My father remembers huge flocks from around 1947-1948. During the following years there were less and less, until trains and lorries (trucks) replaced the traditional crossing by foot.
Note 1: Linuccia is a diminutive of Elena. [Photograph showing Elena Abiuso.] [Back]
Note 2: The tratturo was a wide grassy path that shepherds once used to herd sheep and cattle between the highlands of Abruzzo and the plain of Puglia (transhumance), an ancient path that shaped the history of the region. [See The Sheep Migration Trails of Molise.] [Back]
Note 3: For Donna Elena something important was missing from Christmas without the visit of the zampognari. They were a Christmas "image" in the way that the Christmas tree and Advent Calendars are Christmas images for northern Europeans. For example, when Karol Wojtyla came to the Vatican from Poland to be Pope John Paul II, he added a Christmas tree to the traditional Italian presepio in St. Peter's Square. [Back]
Note 4: Alto Molise is the mountain area in the southwest of Molise called "Matese". Molise's town of Campitello Matese lies at 4,687 feet above sea level. [See this relief map of the mountain ranges of Abruzzo and Molise; if you draw a straight line from Naples to Termoli, the first mountain range you run into is the Matese.]

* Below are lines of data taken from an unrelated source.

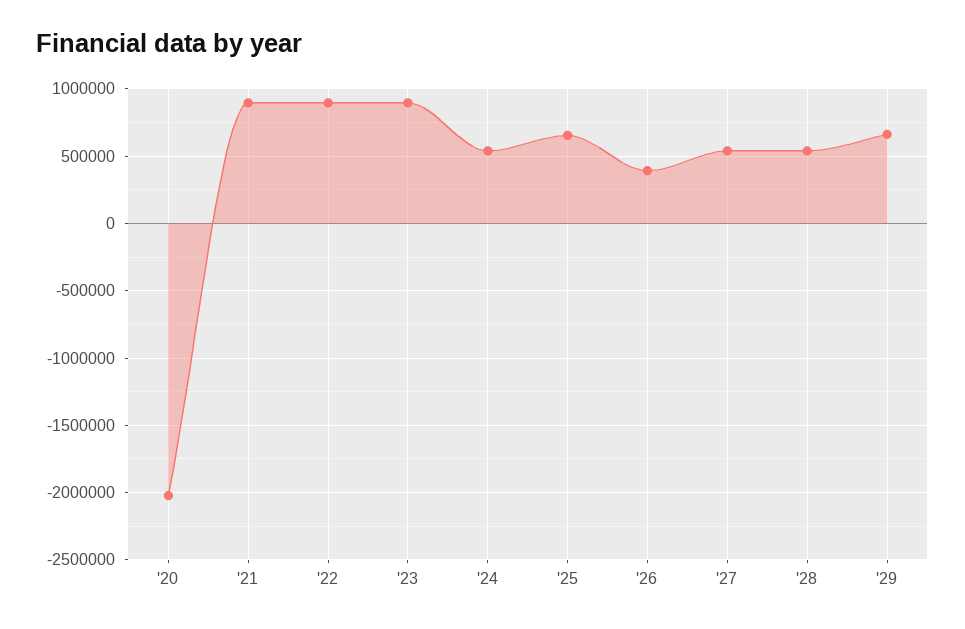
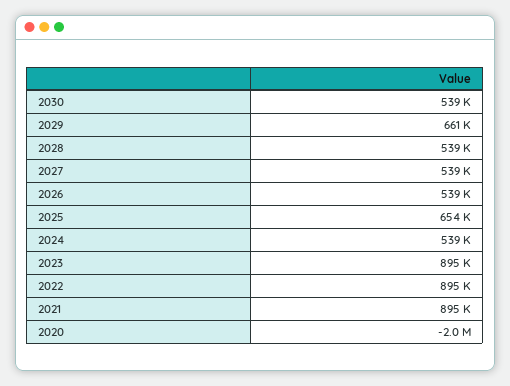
'26: 400000 -> 539000
2030: none -> 539000

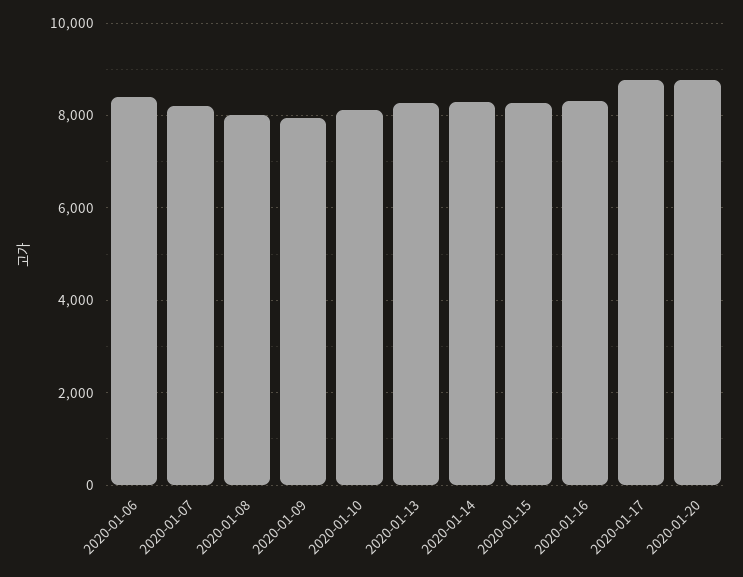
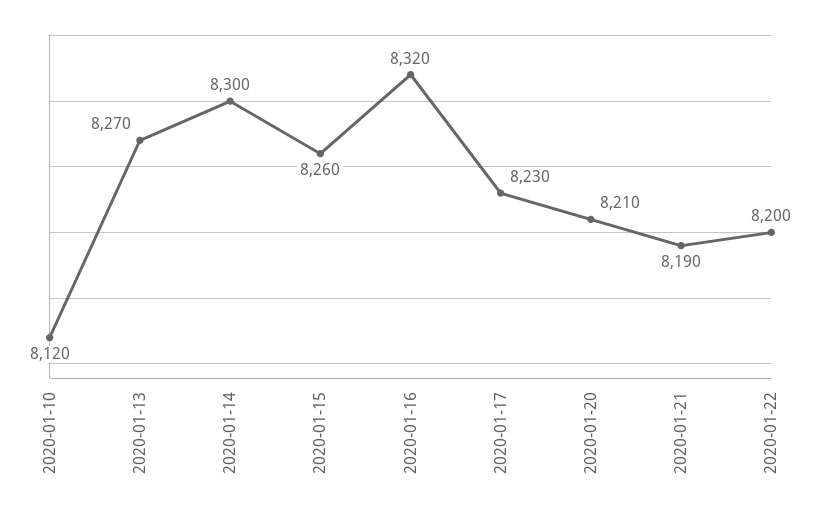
2020-01-06: 8400 -> none
2020-01-07: 8200 -> none
2020-01-08: 8000 -> none
2020-01-09: 8000 -> none
2020-01-17: 8800 -> 8230
2020-01-20: 8800 -> 8210
2020-01-21: none -> 8190
2020-01-22: none -> 8200

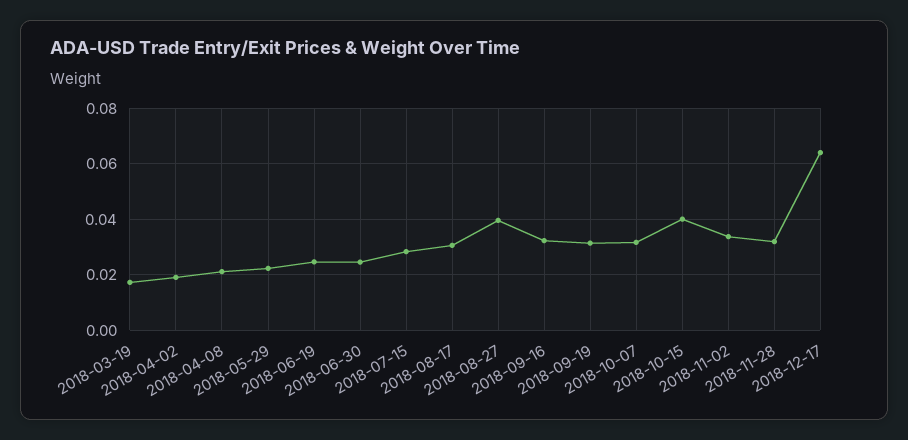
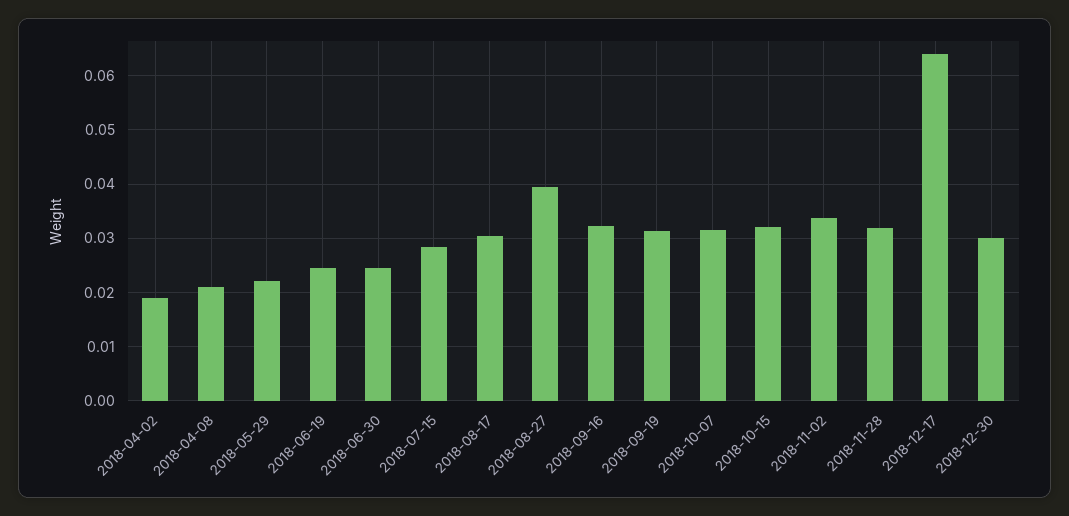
2018-03-19: 0.0175 -> none
2018-10-15: 0.04 -> 0.032
2018-12-30: none -> 0.03

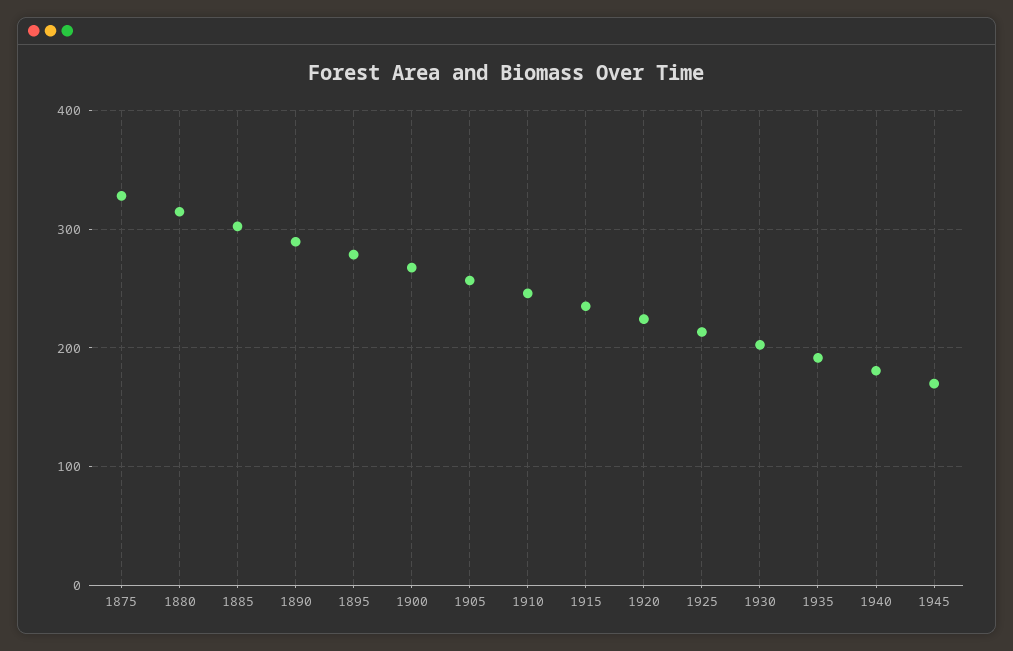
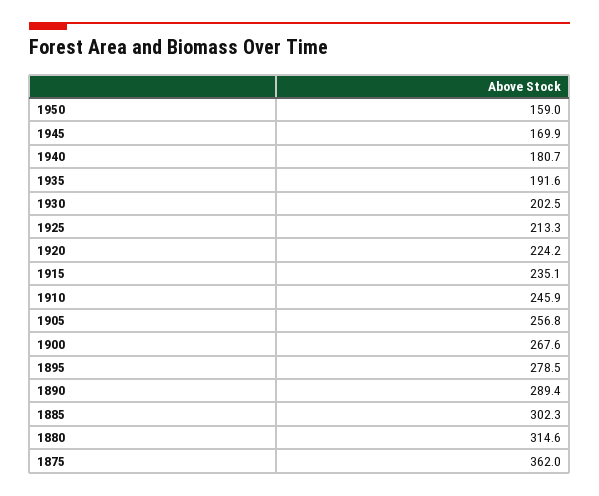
1875: 330 -> 362
1950: none -> 159

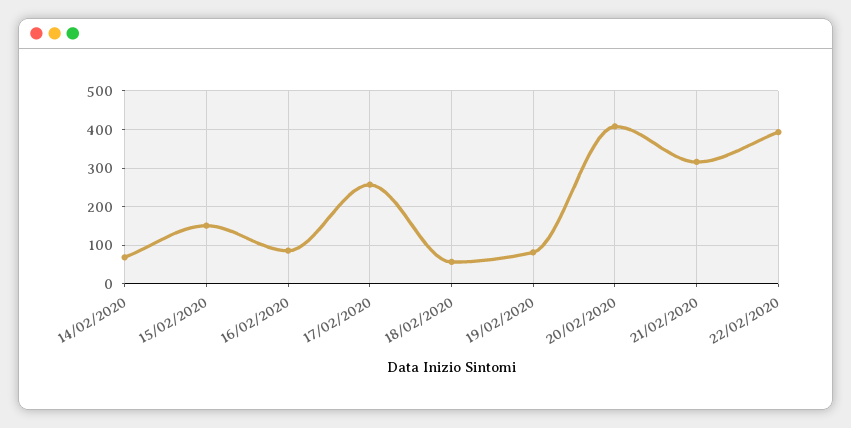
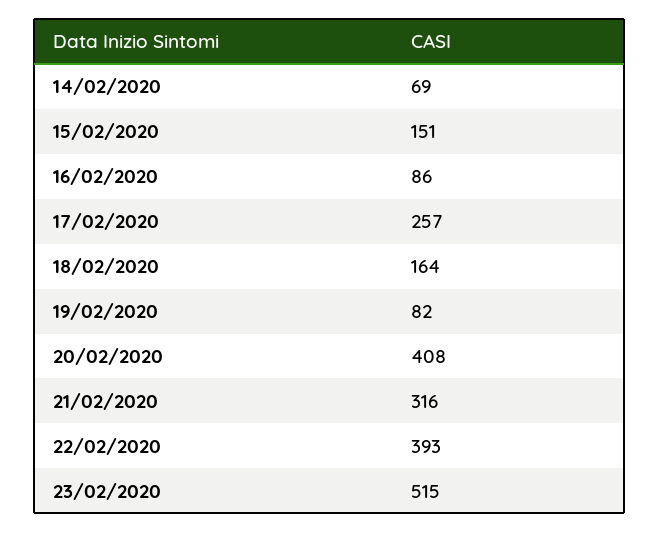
18/02/2020: 60 -> 164
23/02/2020: none -> 515

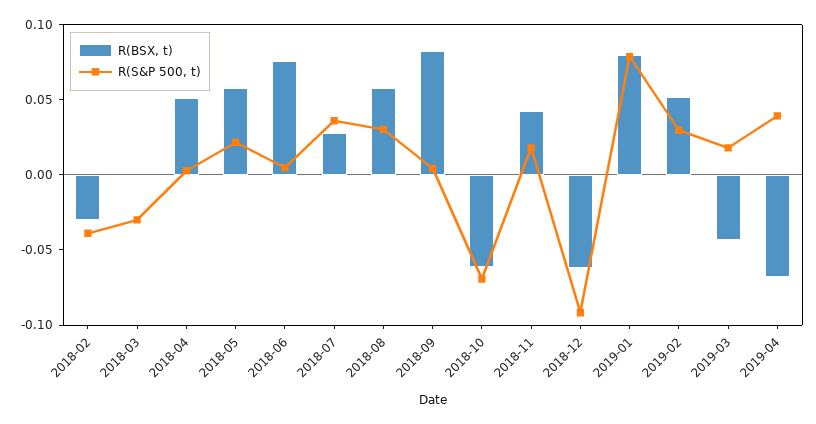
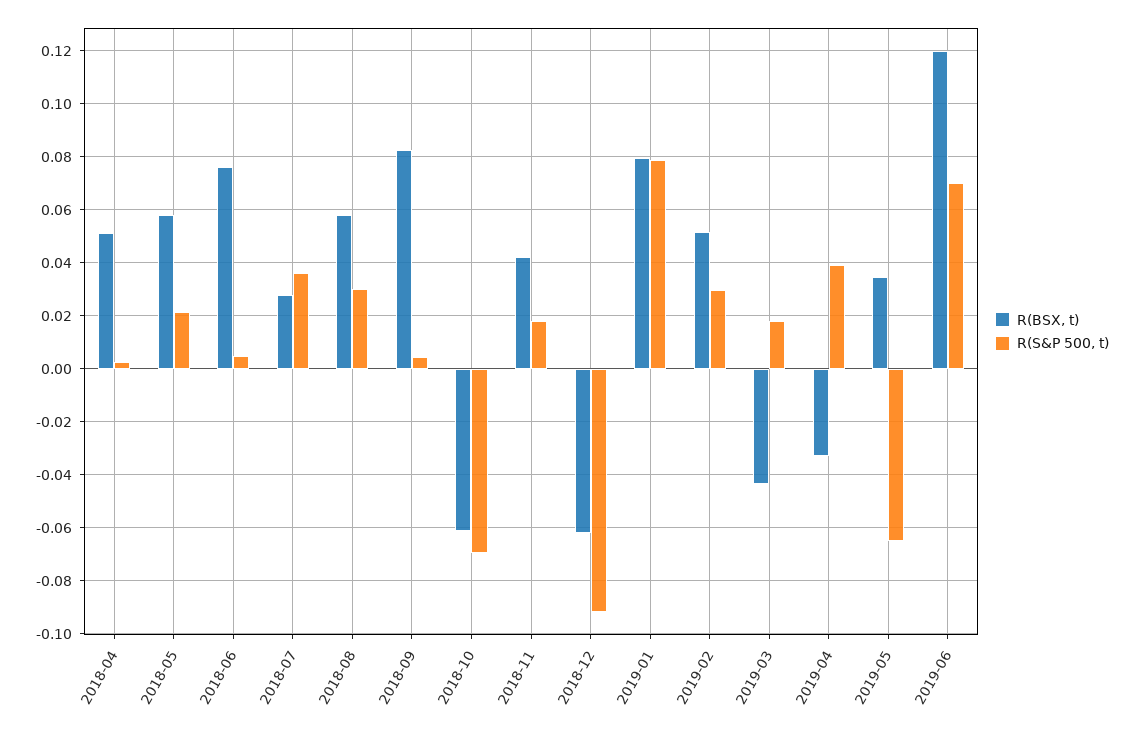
R(BSX, t), 2018-02: -0.03 -> none
R(S&P 500, t), 2018-02: -0.04 -> none
R(BSX, t), 2018-03: 0 -> none
R(S&P 500, t), 2018-03: -0.03 -> none
R(BSX, t), 2019-04: -0.07 -> -0.0325
R(BSX, t), 2019-05: none -> 0.035
R(S&P 500, t), 2019-05: none -> -0.065
R(BSX, t), 2019-06: none -> 0.12
R(S&P 500, t), 2019-06: none -> 0.07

The Matese Mountains form the wall or border between Molise's Province of Campobasso and Campania's Province of Caserta. The Comune ("village and its agricultural land") of Gambatesa lies in the southeast corner of Molise, on its border with Puglia. [Back]
Note 5: Apricena is a comune in the Province of Foggia, Puglia, between the city of San Severo and the Adriatic. [Back]
The Taralli of Gambatesa
Note 6: In Gambatesa, taralli are small biscuits, made from dough that is shaped into rings and then boiled in water before baking. There is no leaven in the dough, but there is olive oil; boiling this dough has the effect of leavening. The biscuits have a strange texture, not fully crisp; they are shiny, yellow and slightly brown, about two and a half inches across and about 1/2 inch thick, but there are as many sizes as there are families in Gambatesa.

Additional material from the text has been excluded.